Eco-Friendly Tips for Your Spring Garden


Growing one’s own food, herbs, and flowers can be extremely rewarding, not to mention a great way to save money. If you’re thinking about starting a garden this Spring, it’s important to have all the necessary equipment on hand long before the first seedling goes into the ground. To help you achieve a successful harvest, here are nine eco-friendly gardening tools to get you started.

Upcycled seeds starters: The most economical way to grow food is to start from seed, but you can’t just throw those little guys directly into the ground. A month or two before you want to begin your Spring garden, it’s time to sprout your seedlings in a protected environment. Forget the wasteful plastic seed starter flats you see at Home Depot and upcycle your own seed starting pots using this LifeHacker post as your guide.
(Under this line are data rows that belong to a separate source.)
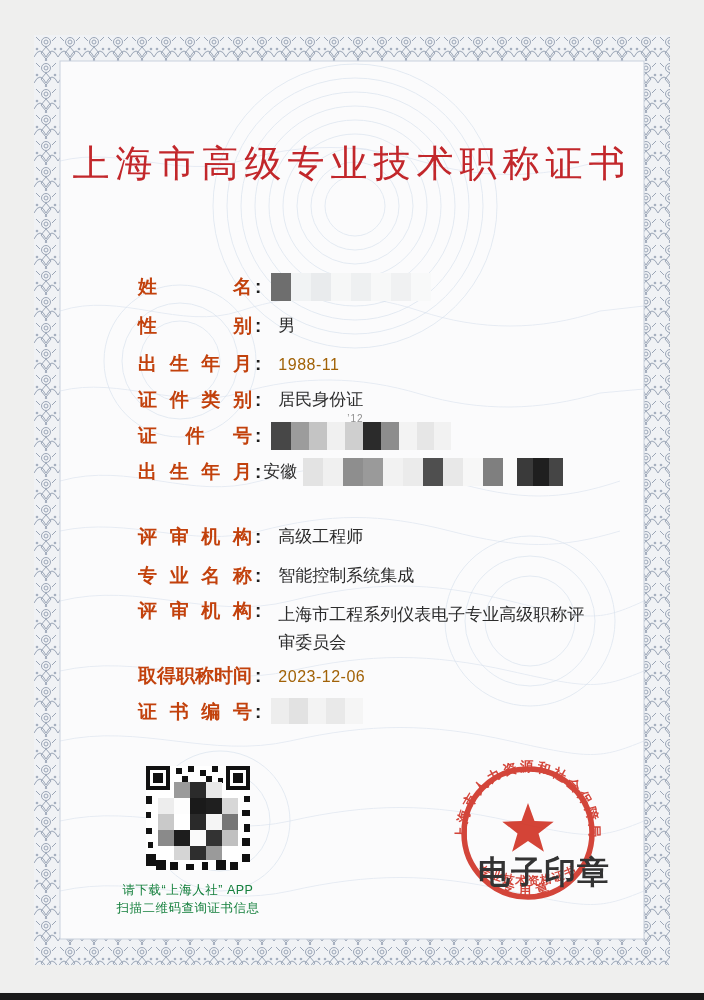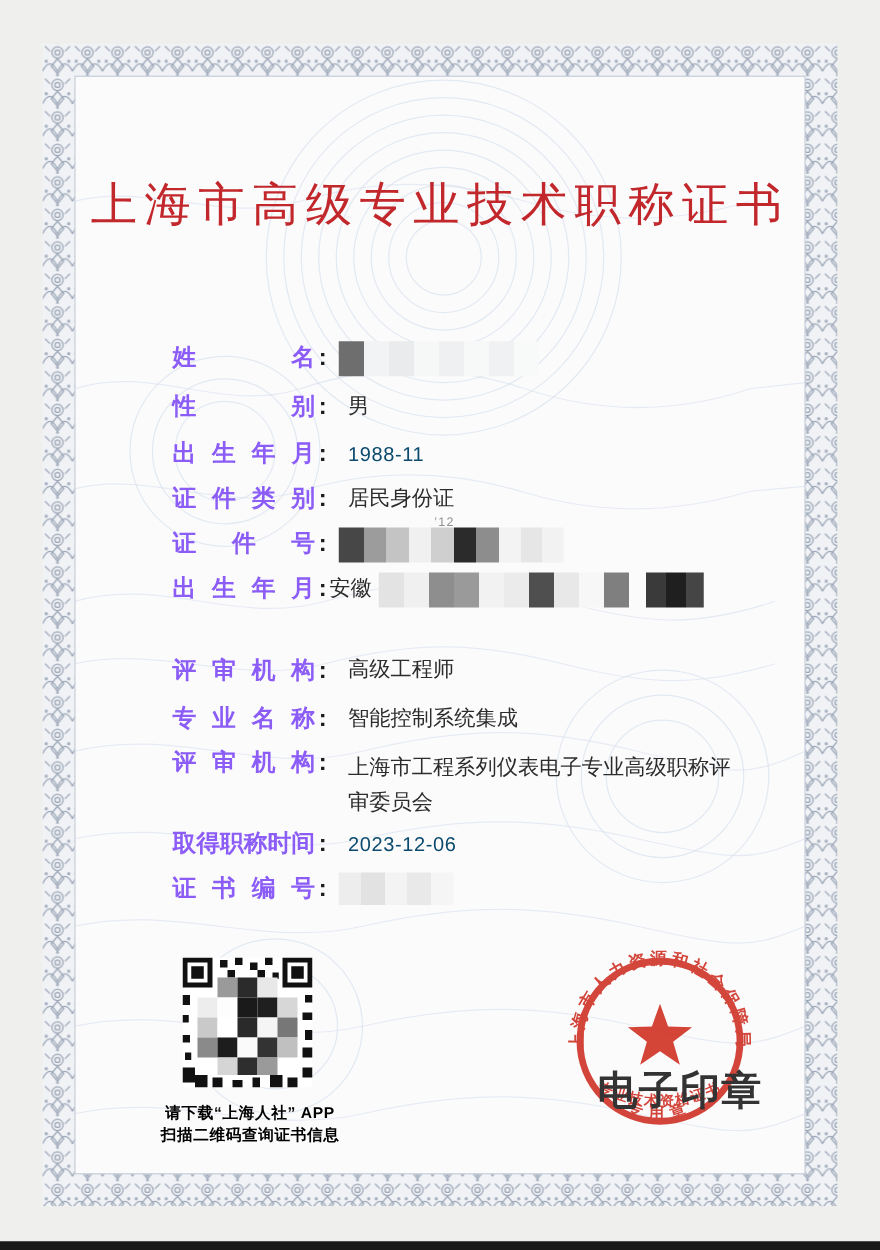--- a/index.html
+++ b/index.html
@@ -18,7 +18,7 @@
   }
   .row{position:absolute;left:138px;display:flex;align-items:flex-start;}
   .flabel{
-    display:inline-block;width:114px;font-size:19px;font-weight:700;color:#8b5cf6;
+    display:inline-block;width:114px;font-size:19px;font-weight:700;color:#c2410c;
     text-align:justify;text-align-last:justify;letter-spacing:0;line-height:1.2;
     white-space:nowrap;
   }

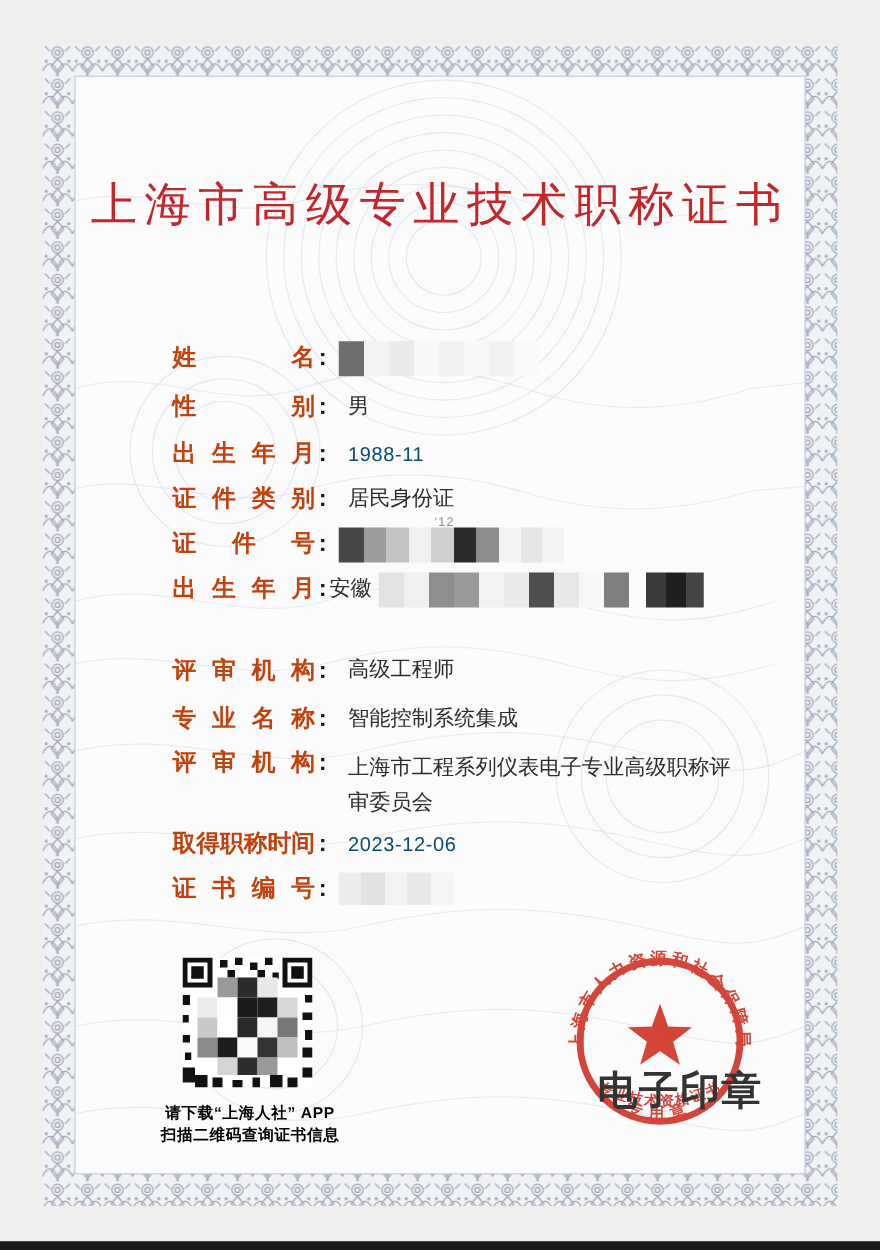--- a/index.html
+++ b/index.html
@@ -25,7 +25,7 @@
   .colon{font-size:19px;font-weight:700;color:#1d1d1d;margin-left:3px;line-height:1.2;}
   .fvalue{margin-left:17px;line-height:1.25;}
   .kai{font-family:"DejaVu Serif",serif;font-size:17px;color:#2c2c2c;}
-  .num{font-size:16px;color:#0c4a6e;letter-spacing:0.5px;margin-top:2px;}
+  .num{font-size:16px;color:#a16207;letter-spacing:0.5px;margin-top:2px;}
   .wrapval{width:318px;line-height:1.65;}
   .mosaic{display:inline-block;height:28px;margin-top:-3px;position:relative;}
   .m-name{margin-left:10px;width:160px;

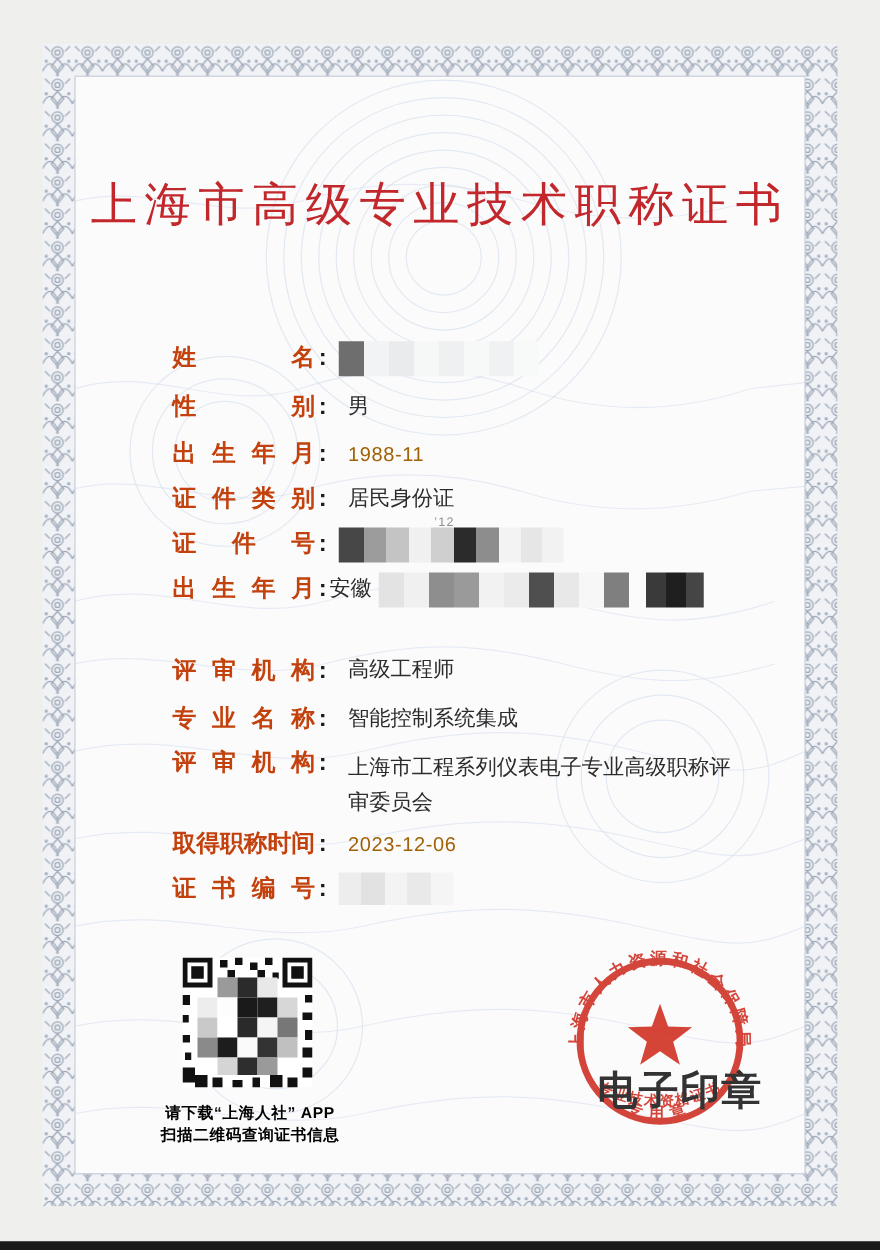--- a/index.html
+++ b/index.html
@@ -46,8 +46,8 @@
   }
   .qr-wrap{position:absolute;left:146px;top:766px;}
   .qr-caption{
-    position:absolute;left:108px;top:881px;width:184px;text-align:center;
-    font-size:12.5px;font-weight:700;color:#000000;line-height:1.45;letter-spacing:0.5px;
+    position:absolute;left:96px;top:881px;width:184px;text-align:center;
+    font-size:12.5px;font-weight:400;color:#15803d;line-height:1.45;letter-spacing:0.5px;
   }
   .seal-wrap{position:absolute;left:443px;top:748px;width:170px;height:170px;}
   .seal-overlay{

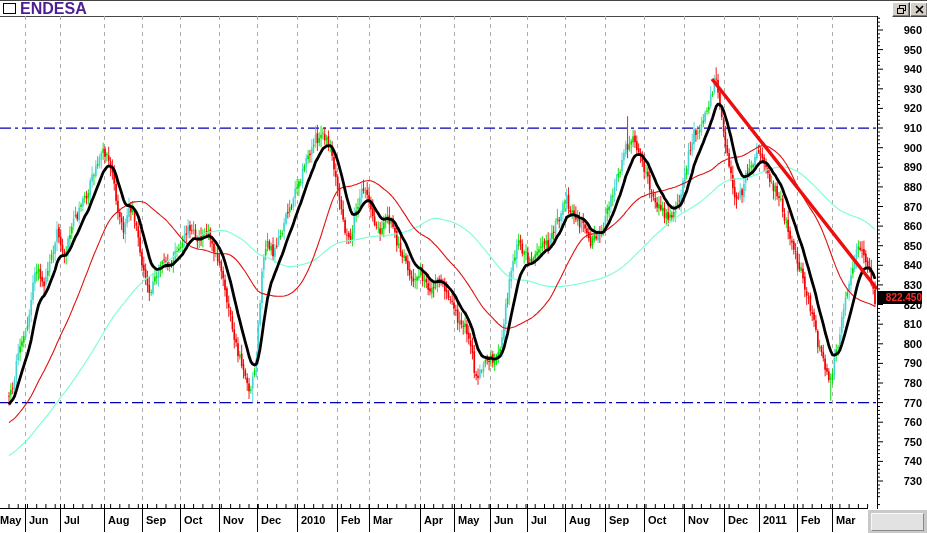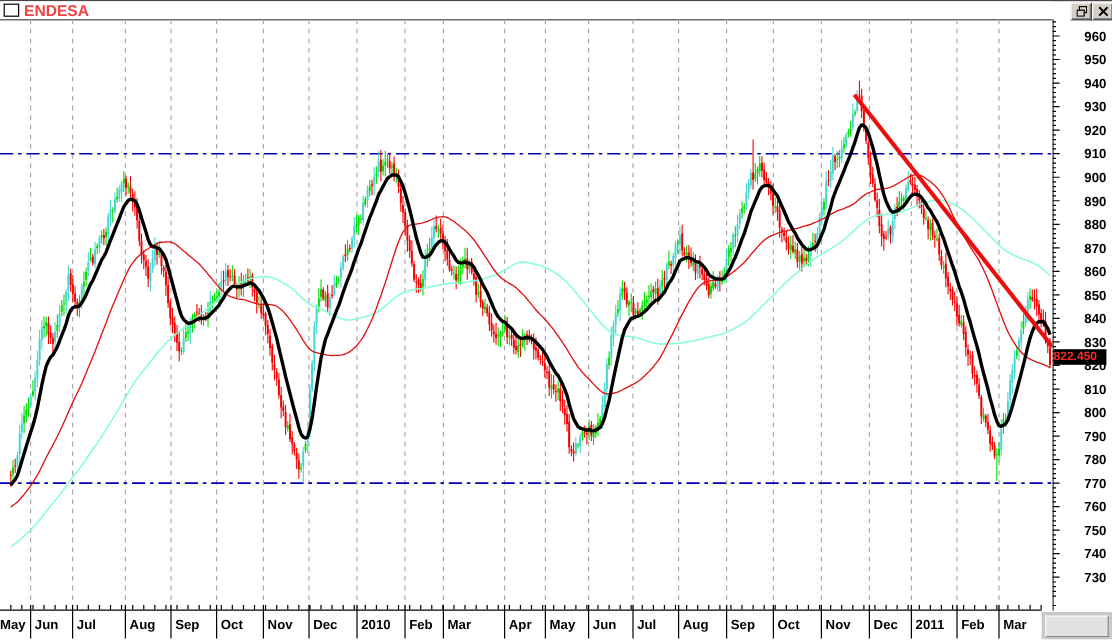--- a/index.html
+++ b/index.html
@@ -8,7 +8,7 @@
   .titlebar{position:absolute;left:0;top:0;width:877px;height:15px;background:#fff;
             border-bottom:1px solid #474747;display:flex;align-items:center;}
   .selbox{width:11px;height:9px;border:1px solid #000;background:#fff;margin:1px 4px 1px 3px;}
-  .tsym{font-size:13px;font-weight:bold;color:#ef4444;letter-spacing:0px;}
+  .tsym{font-size:16px;font-weight:bold;color:#4c1d95;letter-spacing:0px;}
   .tval{font-size:12px;font-weight:bold;color:#000;margin-left:5px;}
   .winbtn{position:absolute;top:1px;width:16px;height:13px;background:#d4d0c8;
           border-top:1px solid #fff;border-left:1px solid #fff;

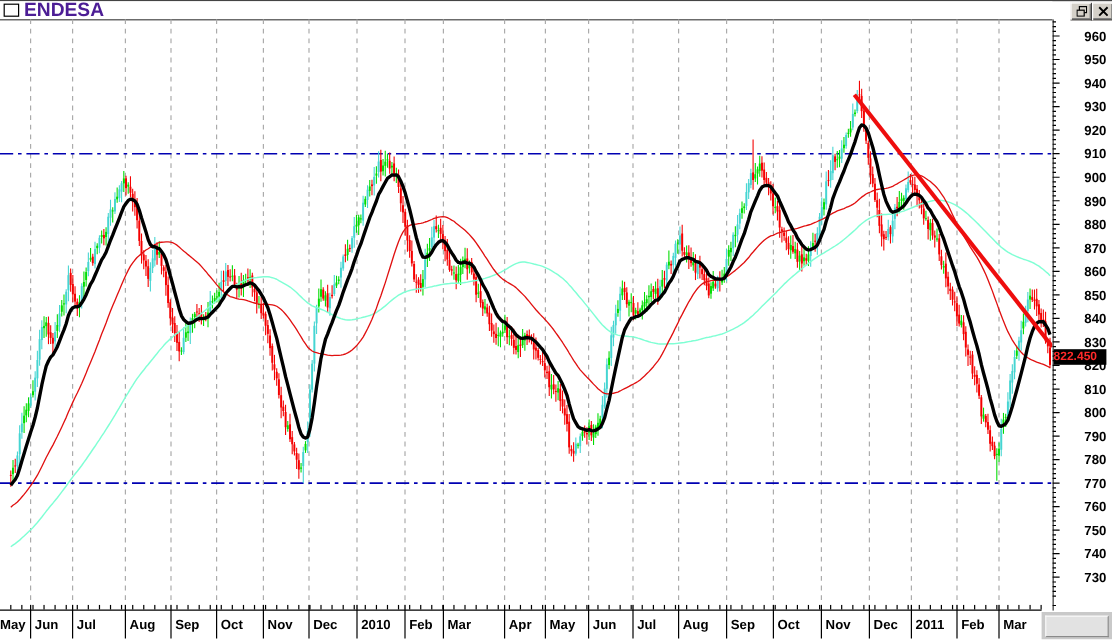--- a/index.html
+++ b/index.html
@@ -26,7 +26,7 @@
   .xlab{font:bold 11px "Liberation Sans",sans-serif;fill:#000;}
   .axline{stroke:#000;stroke-width:1;}
   .marker{position:absolute;left:878px;width:44px;height:13px;background:#000;color:#ff2a2a;
-          font:bold 10px "Liberation Sans",sans-serif;text-align:left;line-height:13px;}
+          font:bold 10px "Liberation Sans",sans-serif;text-align:right;line-height:13px;}
   .corner{position:absolute;left:868px;top:509px;width:59px;height:24px;background:#c9c9c9;}
   .corner .inner{position:absolute;left:3px;top:3px;right:3px;bottom:3px;background:#e2e2e2;
           border-top:1px solid #f8f8f8;border-left:1px solid #f8f8f8;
Bambu garden tools: Bambu, a company well-known for making household essentials out of quick-growing bamboo, recently expanded into the gardening genre. These natural and hand-crafted gardening supplies include a solid bamboo fork and trowel set, along with bamboo gardening stakes. The tools are extremely light and shaped to fit your hand, making them a joy to use.

Gardening gloves: We romanticize the notion of getting our hands dirty, but really that’s only fun for about a minute. After scrubbing them and picking soil out from under your fingernails just once, you’ll be searching for some quality gardening gloves. We’re particularly fond of these recycled plastic mesh gloves by West County Gardener, and these bamboo fiber (biodegradable, anti-bacterial and anti-fungal) all-purpose gloves by Go Greens.

Soaker hose: Irrigation is essential to any garden’s success, but sprinklers and hoses are notoriously wasteful. First of all, they deposit the water on top of the plants and soil, meaning much is lost to evaporation. You’re not trying to water the entire world, just give your plants a drink, right? The best way to do that is to deliver the water right to the roots by using a soaker hose that’s buried just under the surface.

Cork flower pots: Planning a container garden? Corkits are recycled cork pots that are great for small plants such as herbs, spices, and flowers. The pots’ cork construction makes them antibacterial, extremely durable, reusable, and sustainable. Each Corkit pack ships with seeds, coir soil and a flowerpot with an optional drainage hole.

Recycled rain barrels: Another easy way to conserve water in your Spring garden is to collect rain water. Sure, you could just set a bunch of buckets around in your backyard, or you could use one of these stylish recycled plastic rain barrels instead. When it rains, water flows from your gutter through a screen and into the barrel. Then, when watering time comes along, the included spigots make it easy to attach your hose and give your plants a drink without using a drop of municipal water.

Upcycled herb garden markers: Once your seeds have sprouted, you’ll get to think about laying your Spring garden into the ground. Many plants look alike when they’re small, which is why you’ll need to label the rows or pots to keep track of what’s what. These upcycled herb garden markers we found on Etsy are possibly the cutest way to stay organized.

Eco garden tool tote: When heading out for a weeding or pruning session in your Spring garden, it can be hard to carry everything you need. To eliminate unnecessary trips back and forth from garden to shed or garage, stash all your tools in these garden totes from The Hunger Site. Made out of recycled rice and feed bags by female artisans in Cambodia, they help reduce both waste, and poverty.
DIY watering globe: If you’re planning a container garden for your porch or balcony, watering becomes an even more important issue. Unlike plants in the ground, water can collect in the bottom of containers, rotting the roots and killing your harvest. Protect against over-watering by upcycling your own self-watering globes that dispense water as the plants need it. Use this handy tutorial by Rad Megan to get started.